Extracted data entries

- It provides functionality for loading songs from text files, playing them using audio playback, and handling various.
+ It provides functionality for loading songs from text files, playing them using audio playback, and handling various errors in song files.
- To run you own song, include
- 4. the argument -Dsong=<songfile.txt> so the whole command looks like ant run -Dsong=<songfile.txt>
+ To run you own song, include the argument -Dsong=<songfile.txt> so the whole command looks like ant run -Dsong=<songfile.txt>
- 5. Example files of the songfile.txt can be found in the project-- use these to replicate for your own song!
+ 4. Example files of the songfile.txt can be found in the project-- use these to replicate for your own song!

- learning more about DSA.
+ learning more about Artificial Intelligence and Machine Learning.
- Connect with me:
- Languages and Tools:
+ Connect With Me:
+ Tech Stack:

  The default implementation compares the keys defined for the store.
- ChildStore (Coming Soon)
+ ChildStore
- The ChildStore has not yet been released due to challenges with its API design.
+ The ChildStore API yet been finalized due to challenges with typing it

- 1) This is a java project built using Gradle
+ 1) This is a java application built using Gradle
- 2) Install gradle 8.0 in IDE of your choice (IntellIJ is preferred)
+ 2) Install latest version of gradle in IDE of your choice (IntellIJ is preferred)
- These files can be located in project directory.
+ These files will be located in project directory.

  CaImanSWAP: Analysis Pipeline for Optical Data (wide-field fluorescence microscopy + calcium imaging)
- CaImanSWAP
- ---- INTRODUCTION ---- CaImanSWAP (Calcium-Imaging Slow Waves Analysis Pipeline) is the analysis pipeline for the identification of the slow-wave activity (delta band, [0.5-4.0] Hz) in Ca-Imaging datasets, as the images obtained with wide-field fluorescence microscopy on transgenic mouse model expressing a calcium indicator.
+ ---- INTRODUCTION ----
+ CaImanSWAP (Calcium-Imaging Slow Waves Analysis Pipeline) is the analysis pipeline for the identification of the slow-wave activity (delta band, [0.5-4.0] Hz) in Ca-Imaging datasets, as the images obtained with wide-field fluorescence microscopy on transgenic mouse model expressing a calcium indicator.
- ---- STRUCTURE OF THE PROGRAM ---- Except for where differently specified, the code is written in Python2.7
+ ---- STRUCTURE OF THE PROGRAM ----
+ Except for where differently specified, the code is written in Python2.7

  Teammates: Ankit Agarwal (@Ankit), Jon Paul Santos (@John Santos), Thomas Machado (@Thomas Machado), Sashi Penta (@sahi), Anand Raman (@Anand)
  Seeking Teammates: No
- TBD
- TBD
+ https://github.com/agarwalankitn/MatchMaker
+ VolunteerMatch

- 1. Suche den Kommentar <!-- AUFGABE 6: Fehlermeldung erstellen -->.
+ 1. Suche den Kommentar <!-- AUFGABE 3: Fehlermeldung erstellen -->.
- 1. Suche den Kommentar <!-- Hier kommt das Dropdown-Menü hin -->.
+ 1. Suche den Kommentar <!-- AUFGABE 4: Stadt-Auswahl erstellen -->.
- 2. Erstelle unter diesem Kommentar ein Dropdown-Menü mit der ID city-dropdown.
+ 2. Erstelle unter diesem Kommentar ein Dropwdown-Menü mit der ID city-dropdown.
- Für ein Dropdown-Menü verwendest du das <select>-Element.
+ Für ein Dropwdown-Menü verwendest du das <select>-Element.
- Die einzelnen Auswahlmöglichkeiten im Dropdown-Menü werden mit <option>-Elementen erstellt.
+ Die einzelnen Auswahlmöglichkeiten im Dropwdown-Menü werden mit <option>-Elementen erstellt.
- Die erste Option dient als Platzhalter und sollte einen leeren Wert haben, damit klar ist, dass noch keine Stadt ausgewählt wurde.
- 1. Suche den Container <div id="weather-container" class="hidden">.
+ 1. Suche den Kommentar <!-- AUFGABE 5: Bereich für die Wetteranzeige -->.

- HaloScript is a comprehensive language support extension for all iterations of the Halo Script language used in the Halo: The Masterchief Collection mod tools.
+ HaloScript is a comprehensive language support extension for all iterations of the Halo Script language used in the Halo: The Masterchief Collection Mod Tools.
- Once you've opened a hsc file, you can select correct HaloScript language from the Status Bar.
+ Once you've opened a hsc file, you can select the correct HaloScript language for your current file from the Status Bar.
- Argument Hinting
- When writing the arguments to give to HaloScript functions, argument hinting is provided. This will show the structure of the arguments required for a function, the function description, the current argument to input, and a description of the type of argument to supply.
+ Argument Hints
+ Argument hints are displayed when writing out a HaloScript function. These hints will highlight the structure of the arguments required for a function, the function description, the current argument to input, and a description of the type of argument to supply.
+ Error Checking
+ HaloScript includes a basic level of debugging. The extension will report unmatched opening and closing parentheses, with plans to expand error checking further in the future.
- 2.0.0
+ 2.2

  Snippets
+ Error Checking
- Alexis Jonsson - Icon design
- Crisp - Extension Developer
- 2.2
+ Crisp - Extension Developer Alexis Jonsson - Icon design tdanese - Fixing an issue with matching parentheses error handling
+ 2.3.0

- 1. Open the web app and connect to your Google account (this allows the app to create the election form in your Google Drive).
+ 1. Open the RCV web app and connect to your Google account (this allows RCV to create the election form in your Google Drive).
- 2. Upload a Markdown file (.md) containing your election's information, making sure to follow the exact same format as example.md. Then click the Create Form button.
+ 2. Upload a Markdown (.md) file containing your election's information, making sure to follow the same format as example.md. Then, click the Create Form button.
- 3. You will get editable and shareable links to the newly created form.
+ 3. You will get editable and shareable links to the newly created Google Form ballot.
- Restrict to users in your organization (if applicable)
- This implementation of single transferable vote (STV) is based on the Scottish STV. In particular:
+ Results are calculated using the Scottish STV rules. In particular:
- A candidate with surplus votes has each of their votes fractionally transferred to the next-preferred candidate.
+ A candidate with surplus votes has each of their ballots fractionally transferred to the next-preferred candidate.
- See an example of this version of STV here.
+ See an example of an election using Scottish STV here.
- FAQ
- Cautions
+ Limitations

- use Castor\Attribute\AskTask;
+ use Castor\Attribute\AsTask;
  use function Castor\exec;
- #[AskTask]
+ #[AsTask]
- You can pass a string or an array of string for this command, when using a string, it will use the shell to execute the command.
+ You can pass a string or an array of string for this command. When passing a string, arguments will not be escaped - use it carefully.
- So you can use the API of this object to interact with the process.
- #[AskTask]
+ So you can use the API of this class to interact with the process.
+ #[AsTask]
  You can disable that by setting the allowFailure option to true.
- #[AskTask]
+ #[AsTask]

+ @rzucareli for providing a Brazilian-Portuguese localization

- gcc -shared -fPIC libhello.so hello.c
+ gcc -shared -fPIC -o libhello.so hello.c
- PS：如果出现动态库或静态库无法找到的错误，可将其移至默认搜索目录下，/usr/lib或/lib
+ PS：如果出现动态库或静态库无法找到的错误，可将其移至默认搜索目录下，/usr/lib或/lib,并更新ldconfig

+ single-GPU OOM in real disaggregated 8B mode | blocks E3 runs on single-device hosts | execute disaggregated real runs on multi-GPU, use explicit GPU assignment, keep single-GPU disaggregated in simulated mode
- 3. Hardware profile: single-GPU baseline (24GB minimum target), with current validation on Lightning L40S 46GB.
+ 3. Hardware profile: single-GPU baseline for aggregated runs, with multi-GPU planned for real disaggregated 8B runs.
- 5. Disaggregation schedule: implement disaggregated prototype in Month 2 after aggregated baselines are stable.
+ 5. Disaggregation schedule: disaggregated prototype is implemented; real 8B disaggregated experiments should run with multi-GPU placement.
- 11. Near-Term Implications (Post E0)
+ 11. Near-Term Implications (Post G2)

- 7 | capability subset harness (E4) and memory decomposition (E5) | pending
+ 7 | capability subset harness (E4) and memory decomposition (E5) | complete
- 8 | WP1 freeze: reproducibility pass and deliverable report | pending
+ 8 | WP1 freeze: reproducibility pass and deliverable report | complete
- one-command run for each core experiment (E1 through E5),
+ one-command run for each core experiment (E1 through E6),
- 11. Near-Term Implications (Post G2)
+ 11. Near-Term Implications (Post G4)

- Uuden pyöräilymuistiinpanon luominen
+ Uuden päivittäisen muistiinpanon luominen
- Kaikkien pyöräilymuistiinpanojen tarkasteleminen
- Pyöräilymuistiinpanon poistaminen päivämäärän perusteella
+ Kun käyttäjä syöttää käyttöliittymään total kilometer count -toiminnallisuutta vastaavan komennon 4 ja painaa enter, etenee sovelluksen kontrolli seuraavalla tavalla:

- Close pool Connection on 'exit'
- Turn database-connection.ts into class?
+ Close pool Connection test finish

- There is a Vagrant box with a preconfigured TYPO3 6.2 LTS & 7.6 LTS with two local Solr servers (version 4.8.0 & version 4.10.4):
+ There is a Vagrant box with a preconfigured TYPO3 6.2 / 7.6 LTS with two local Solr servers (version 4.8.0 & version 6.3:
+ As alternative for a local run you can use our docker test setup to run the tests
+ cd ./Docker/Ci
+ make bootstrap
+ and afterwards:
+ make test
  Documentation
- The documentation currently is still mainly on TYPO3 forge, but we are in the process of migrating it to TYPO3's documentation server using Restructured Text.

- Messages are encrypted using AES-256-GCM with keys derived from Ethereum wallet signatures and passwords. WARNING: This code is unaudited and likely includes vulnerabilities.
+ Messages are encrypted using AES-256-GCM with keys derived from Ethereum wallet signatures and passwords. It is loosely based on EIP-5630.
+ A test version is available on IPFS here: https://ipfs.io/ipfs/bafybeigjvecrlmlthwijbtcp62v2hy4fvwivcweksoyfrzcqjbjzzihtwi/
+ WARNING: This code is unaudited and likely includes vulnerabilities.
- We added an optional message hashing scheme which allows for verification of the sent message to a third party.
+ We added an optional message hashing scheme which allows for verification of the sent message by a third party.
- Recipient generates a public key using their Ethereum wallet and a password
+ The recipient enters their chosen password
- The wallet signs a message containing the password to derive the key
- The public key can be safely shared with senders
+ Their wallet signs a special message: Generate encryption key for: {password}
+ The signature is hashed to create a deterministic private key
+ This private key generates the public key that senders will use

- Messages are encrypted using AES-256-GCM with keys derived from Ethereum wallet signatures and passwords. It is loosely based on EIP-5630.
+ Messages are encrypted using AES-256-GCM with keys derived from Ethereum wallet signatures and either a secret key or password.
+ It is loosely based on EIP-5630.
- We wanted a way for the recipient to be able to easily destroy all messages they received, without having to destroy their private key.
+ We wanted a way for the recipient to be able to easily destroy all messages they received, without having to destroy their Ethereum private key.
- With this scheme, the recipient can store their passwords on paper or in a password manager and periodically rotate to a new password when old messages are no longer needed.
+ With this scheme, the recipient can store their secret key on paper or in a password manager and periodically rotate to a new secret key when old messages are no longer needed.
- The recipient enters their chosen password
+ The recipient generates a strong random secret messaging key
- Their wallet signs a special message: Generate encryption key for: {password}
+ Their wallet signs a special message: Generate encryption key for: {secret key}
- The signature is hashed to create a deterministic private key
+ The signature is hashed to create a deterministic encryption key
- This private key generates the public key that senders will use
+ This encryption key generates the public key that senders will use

PROBLEM DESCRIPTION
Return each line of the entries that holds the string "generates".

EXERCISE ANSWER
- Recipient generates a public key using their Ethereum wallet and a password
+ This private key generates the public key that senders will use
+ The recipient generates a strong random secret messaging key
- This private key generates the public key that senders will use
+ This encryption key generates the public key that senders will use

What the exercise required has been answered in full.